The 1965 film Cat Ballou is one of those films that has it all. Though the genre it settles into is definitely Western, Cat Ballou has elements of comedy, drama, and still remains a family film. Directed by Elliot Silverstein, the screenplay for the film was written by Walter Newman that was based on a novel written by Roy Chanslor.

The film stars
Jane Fonda as Catherine "Cat" Ballou, who is traveling home to Wolf City, Wyoming after spending time at teacher's college. She is going to meet her father Frankie Ballou (John Marley), a rancher, but on the train there, she aids in the escape of Clay Boone (Michael Callan) from the sherrif transporting him while Boone's Uncle Jed (Dwayne Hickman) distracts the sheriff. When Cat arrives home, she finds out the local government is trying to take away her father's ranch, which her father works with the help of Jackson Two-Bears (Tom Nardini). The goverment has sent out a murderer-for-hire with a silver nose name Tim Strawn (Lee Marvin). Clay and his Uncle Jed come to help Cat and she also hires legendary gunfighter Kid Shelleen (also played by Marvin) to help. Unfortunately, the years have not served Shelleen well and he is down a drunken mess who can't even hit the side of a barn when he shoots. When silver-nosed Strawn kills Cat's father, it is up for her and her four accomplices to bring justice to Wolf City before the noose literally tightens around their own necks.

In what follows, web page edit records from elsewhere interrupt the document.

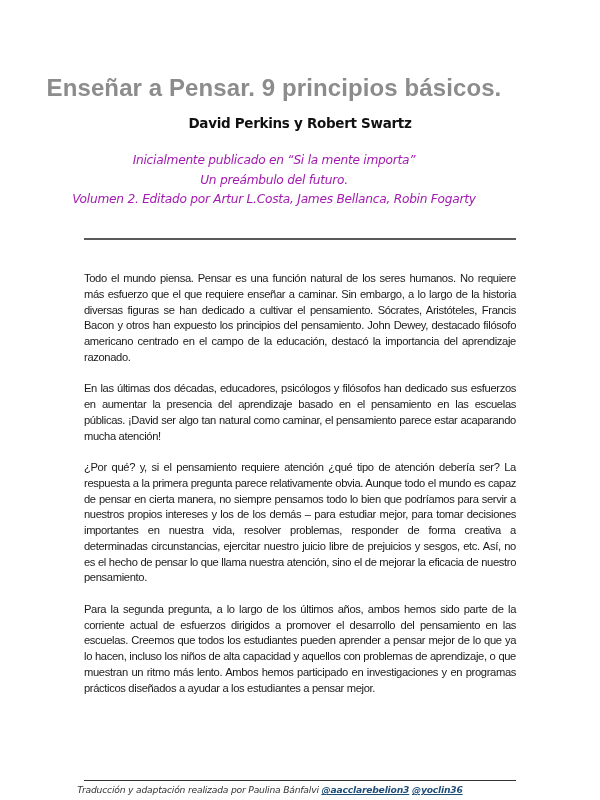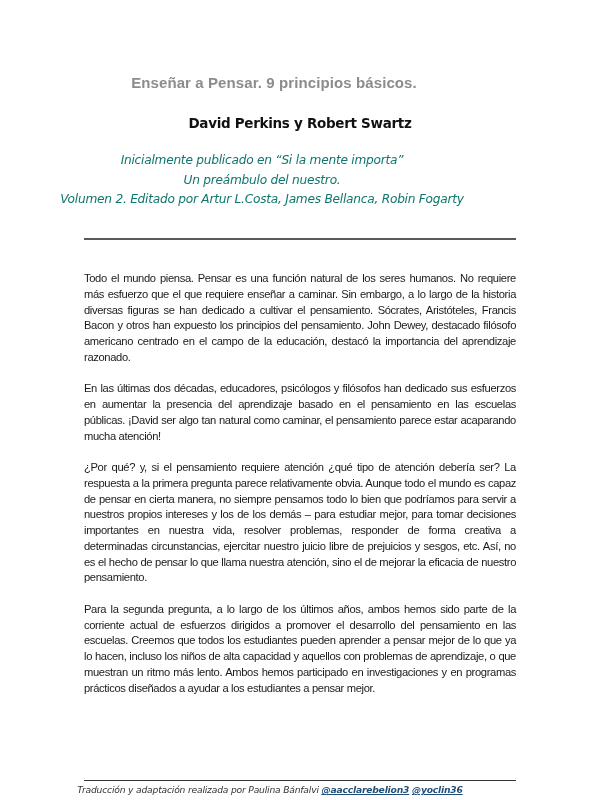"Enseñar a Pensar. 9 principios" .title { font-size: 15px -> 24px }
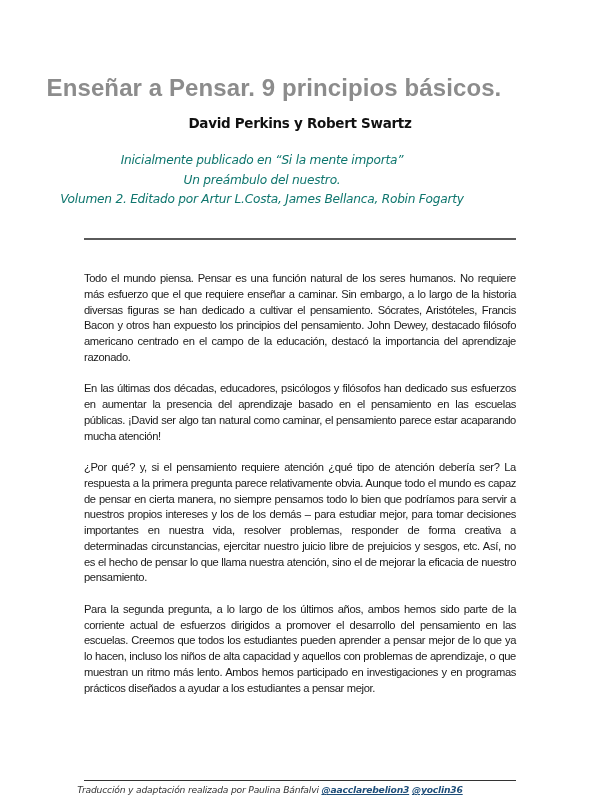"Inicialmente publicado en “Si la" .pub { color: #0f766e -> #a21caf; left: 0 -> 12px }
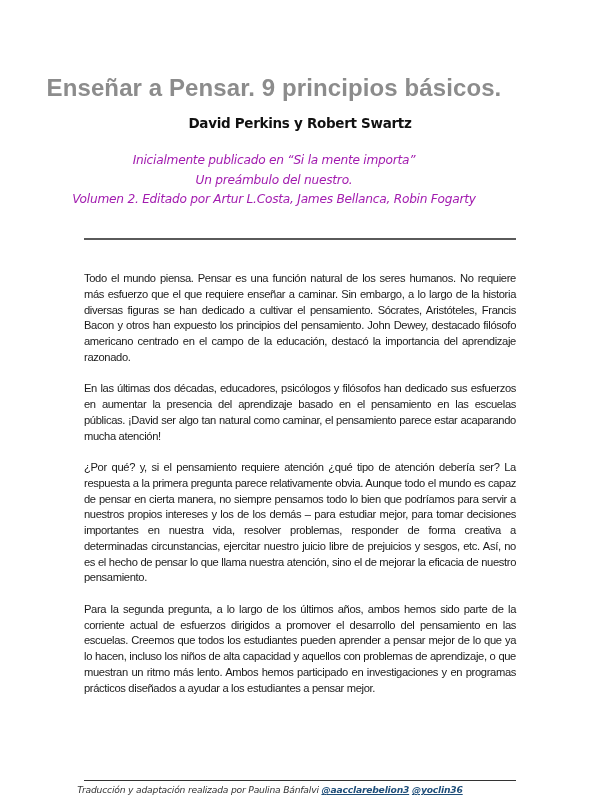"Un preámbulo del nuestro." div { text: nuestro -> futuro }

The film's plot is narrated by two "Shouters" known as Professor Sam the Shade and The Sunrise Kid, played by
Nat 'King' Cole and Stubby Kaye, who with their banjo, guitar, and Western ballads, serve as a sort of Greek chorus for the movie, laying out the plot and mixing in a little of their own opinions about what is going on. Cole died of lung cancer before the film was released. Lee Marvin won an Oscar for his part in the film, mainly do to a comedic rough riding scene in the film. When he accepted his award he thanked "a horse someplace out in the valley".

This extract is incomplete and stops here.